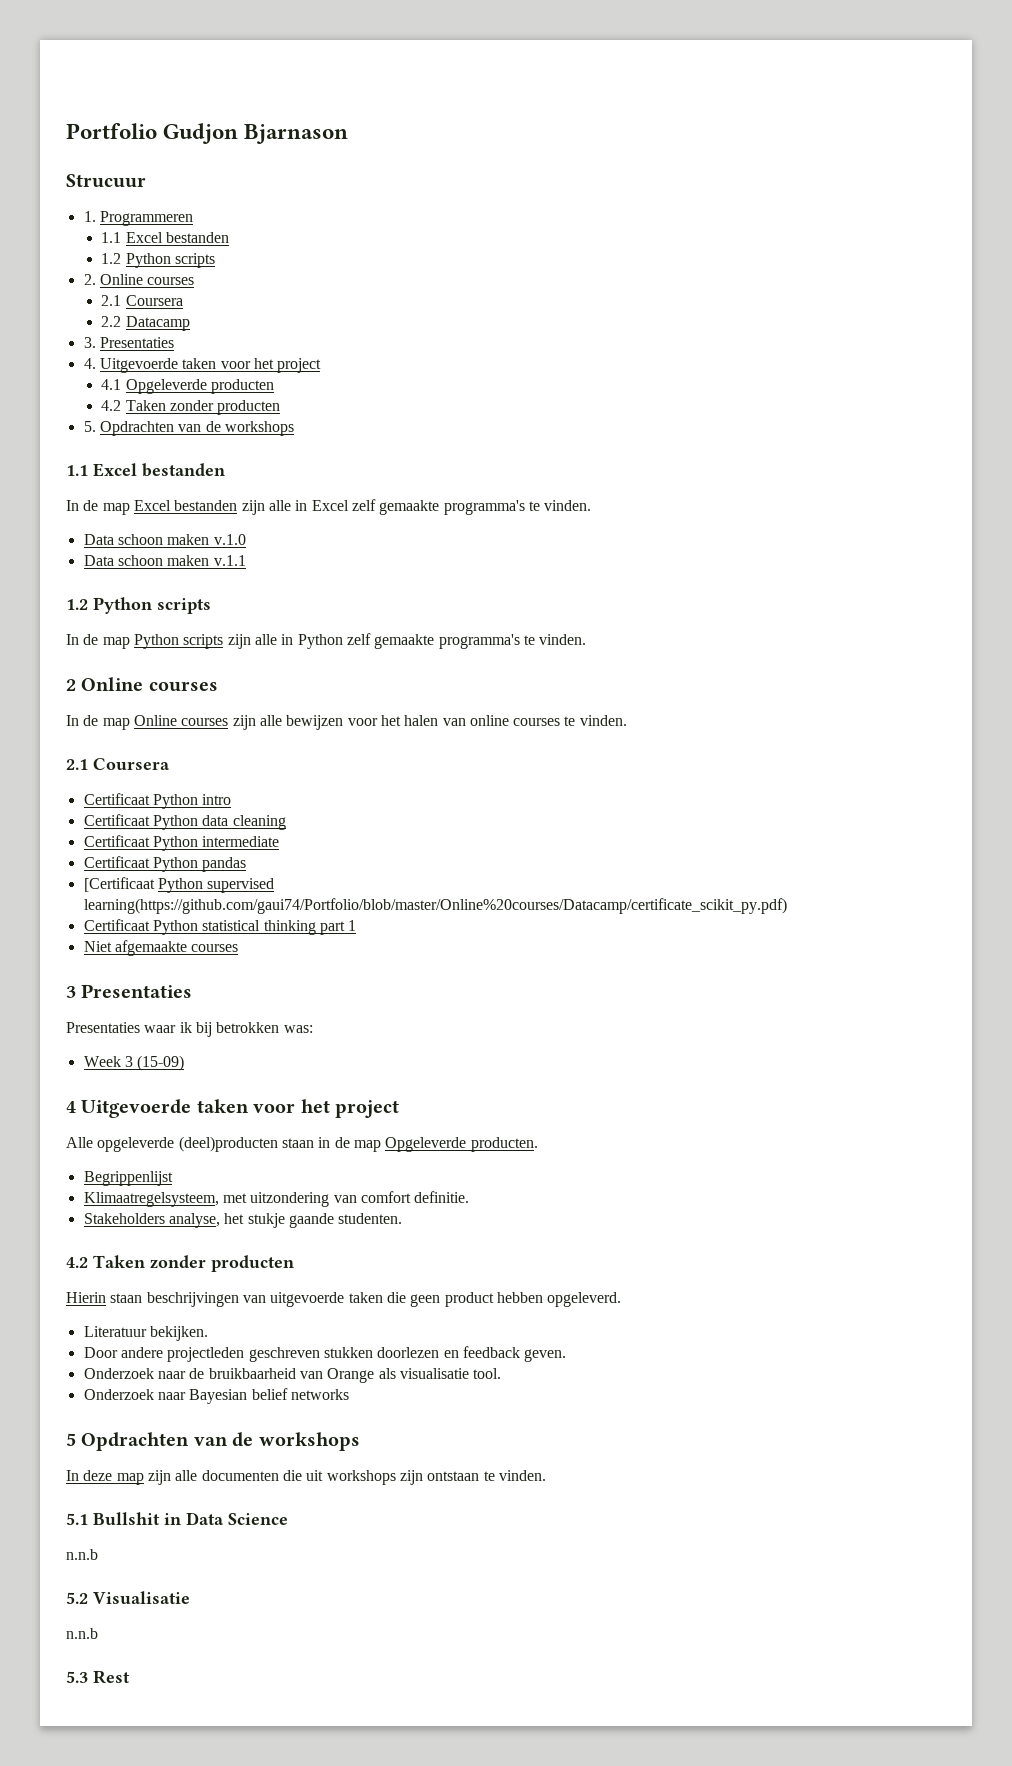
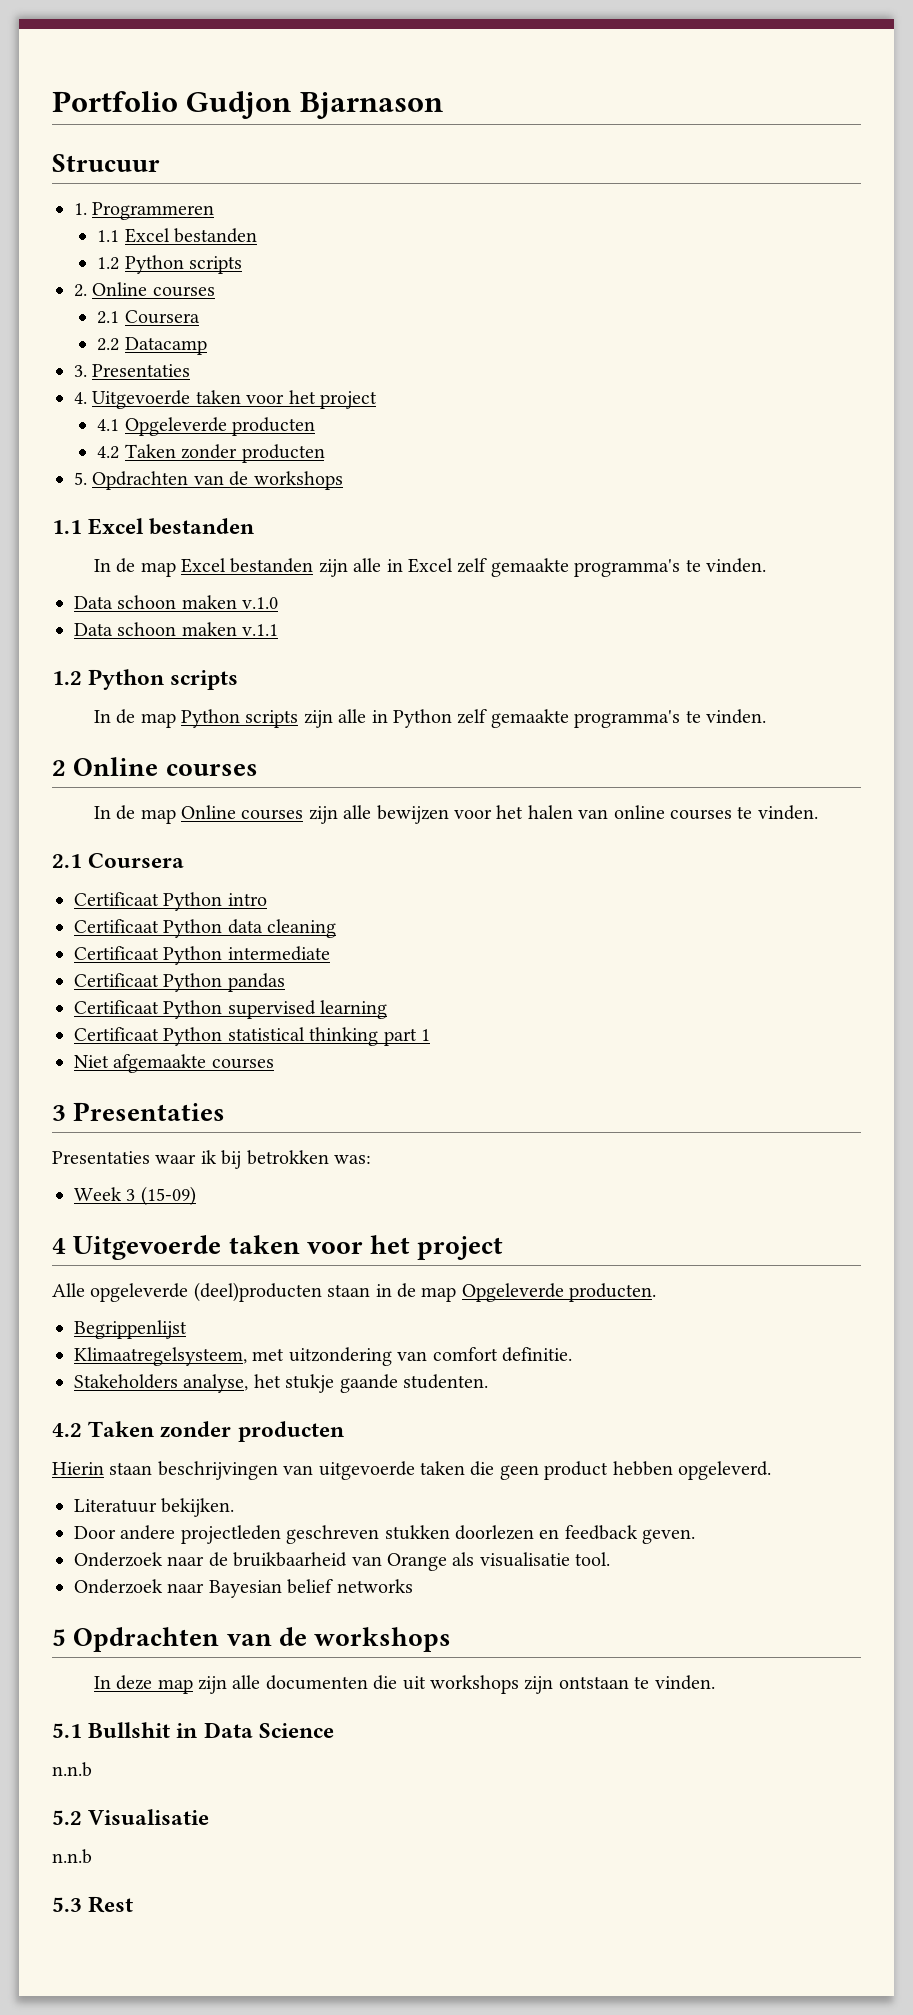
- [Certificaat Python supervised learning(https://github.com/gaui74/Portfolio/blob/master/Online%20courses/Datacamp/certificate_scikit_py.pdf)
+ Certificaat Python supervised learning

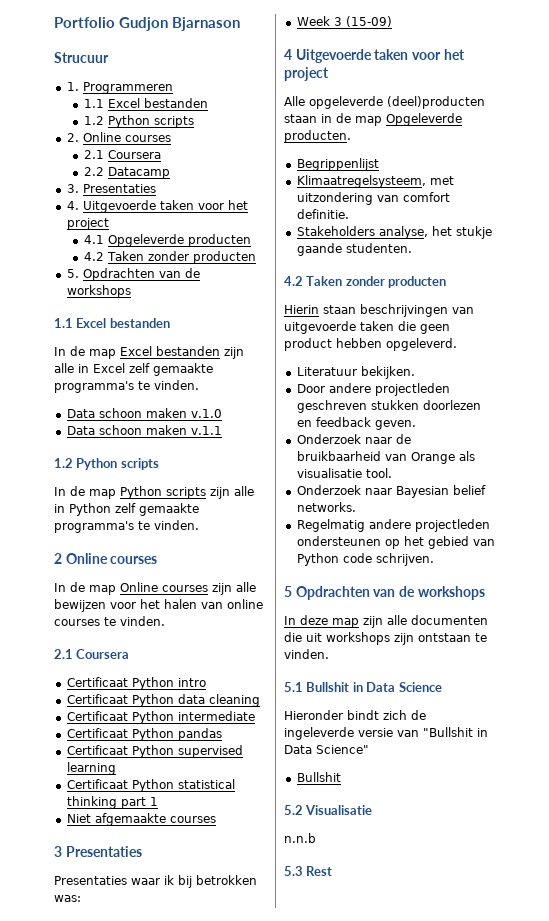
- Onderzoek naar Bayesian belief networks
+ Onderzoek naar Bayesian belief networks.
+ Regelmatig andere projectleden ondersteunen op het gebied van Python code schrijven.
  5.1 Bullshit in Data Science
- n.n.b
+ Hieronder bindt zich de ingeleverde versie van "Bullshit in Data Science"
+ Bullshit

···

### [Goal of the exercise]
Output all of the listing above, exactly as given, but without its pictures.

### [Response area]
- [Certificaat Python supervised learning(https://github.com/gaui74/Portfolio/blob/master/Online%20courses/Datacamp/certificate_scikit_py.pdf)
+ Certificaat Python supervised learning

- Onderzoek naar Bayesian belief networks
+ Onderzoek naar Bayesian belief networks.
+ Regelmatig andere projectleden ondersteunen op het gebied van Python code schrijven.
  5.1 Bullshit in Data Science
- n.n.b
+ Hieronder bindt zich de ingeleverde versie van "Bullshit in Data Science"
+ Bullshit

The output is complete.